This CD came with the McSweeney’s Future Dictionary for America.  It was released on Barsuk Records (home of Death Cab for Cutie and other great bands) and it was compiled by Spike Jonze and one of the Johns from They Might Be Giants.

This is a solid compilation of indie rock tracks.  At the time of the release most of the songs were rare or hard to find (since then I’ve seen a number of these tracks elsewhere).

TMBG obviously include a piece (a rendition of the old political song “Tippicanoe and Tyler Too”).  Other featured artists include: OK Go, David Byrne, Jimmy Eat World (covering Guided by Voices), Mike Doughty (with a song called Move On, that I have to wonder if it was written for this compilation as proceeds went to MoveOn.org), Ben Kweller (great song title: “Jerry Falwell Destroyed the Earth”), Blink 182 (with the only song I know by them, “I Miss You” that reminds me When in Rome’s The Promise“), the much missed Sleater-Kinney, a remix by R.E.M., a great track from Nada Surf, a live piano version of “Yoshimi Battles the Pink Robots” from The Flaming Lips, a staggering song by Laura Cantrell (who I only know from her work with TMBG, this song is a cover of a John Prine song), Tom Waits’ amazingly powerful and very emotional “Day After Tomorrow,” and a rocking piece from Elliott Smith.

Proceeds for the disc went to MoveOn.org in an attempt to raise money to defeat Bush in the 2004 election. We know how that turned out.  But, as that is not relevant anymore, if you like your indie music good, this is a wholly worthy collection.

[READ: December 17, 2009] Maintenance Volume 1

Now this is a comic that I can get into.  And I’m already delighted to see that there are two more volumes out.

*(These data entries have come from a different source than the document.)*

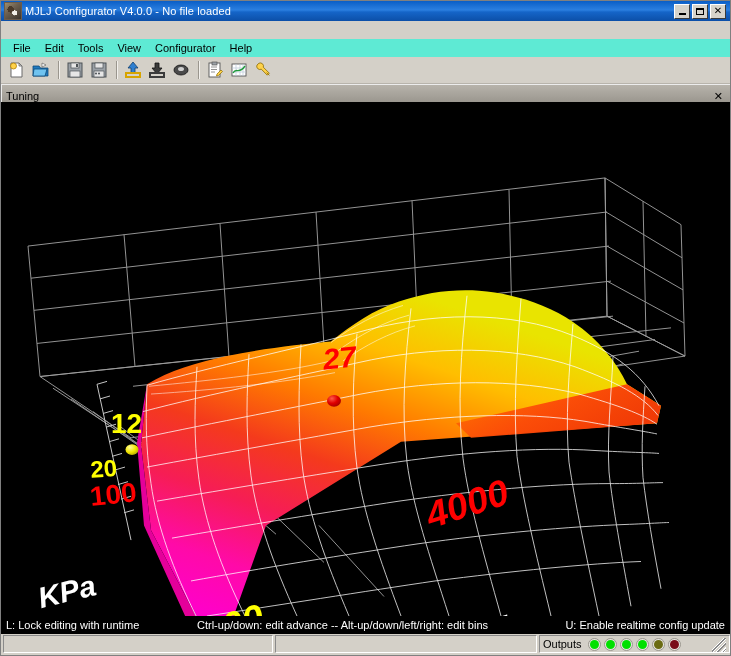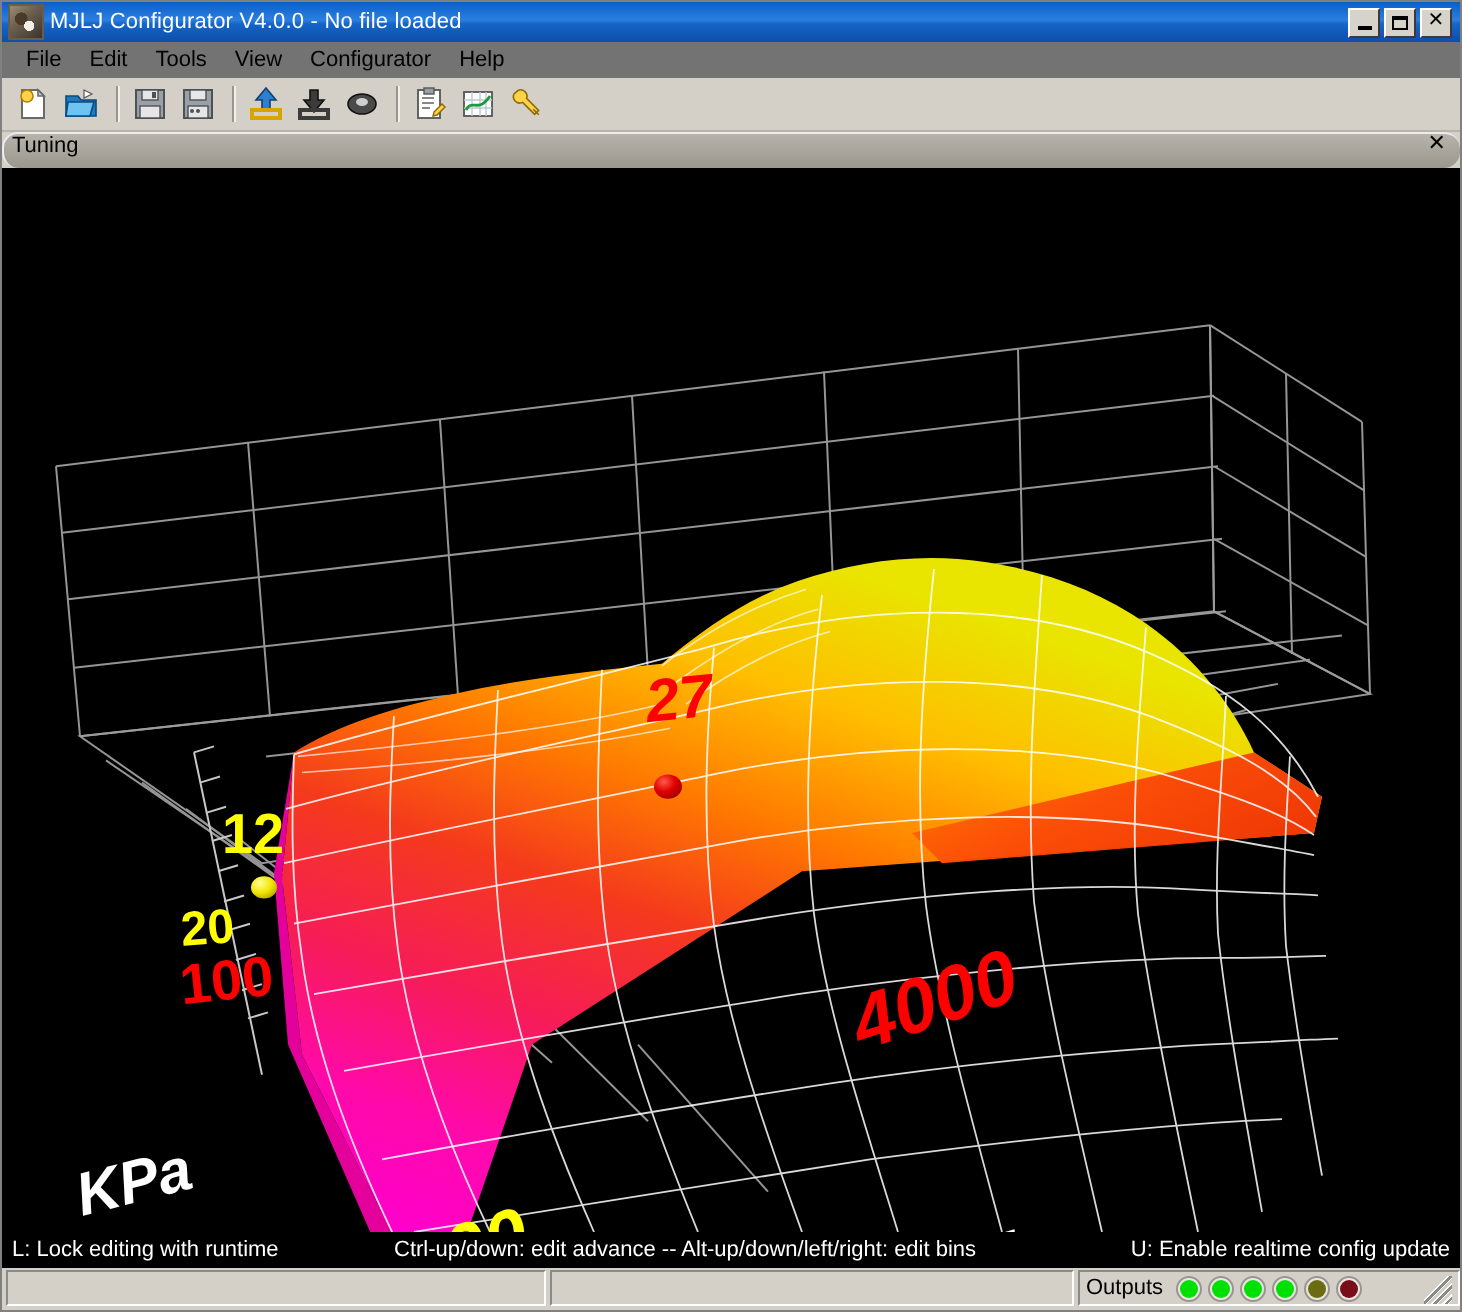--- a/index.html
+++ b/index.html
@@ -67,25 +67,26 @@
   .win-btn .glyph-max {
     width: 8px; height: 7px; border: 1px solid #000; border-top-width: 2px; box-sizing: border-box;
   }
   .win-btn .glyph-close {
     font-size: 10px; line-height: 10px; font-family: "Liberation Sans", sans-serif;
   }
 
   
   .menubar {
     height: 18px;
-    background: #737373;
+    background: #5eead4;
     display: flex;
     align-items: center;
     padding-left: 5px;
     flex: 0 0 auto;
+    margin-top: 18px;
   }
   .menu-item {
     font-size: 11px;
     color: #000;
     padding: 2px 7px;
     white-space: nowrap;
   }
 
   
   .toolbar {
@@ -109,24 +110,23 @@
     margin: 0 4px;
   }
 
   
   .doc-caption {
     height: 17px;
     background: linear-gradient(to bottom, #b7b3ab 0%, #a9a59d 50%, #9b978f 100%);
     border-top: 1px solid #ececec;
     border-left: 1px solid #ececec;
     display: flex;
-    align-items: flex-start;
+    align-items: flex-end;
     padding: 0 4px;
     flex: 0 0 auto;
-    border-radius: 8px;
   }
   .doc-caption-text { font-size: 11px; color: #000; flex: 1 1 auto; }
   .doc-close { font-size: 11px; color: #000; padding: 0 3px; line-height: 11px; }
 
   
   .plot-wrap {
     position: relative;
     flex: 1 1 auto;
     background: #000;
     overflow: hidden;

The premise of the comic is that the two guys on the cover, Doug and Manny, work as maintenance men for TerroMax, Inc., the world’s biggest and best evil science think tank!  Their work is sometimes scary, often disgusting and always interesting.

There are three stories in this volume.  In the first one, the guys encounter a ManShark.  In the second, they are sent back in time to the cavemen era (where they learn that a scientist has already visited them) and in the third, a minor character from the first story comes back to play a large role in an alien invasion. (more…)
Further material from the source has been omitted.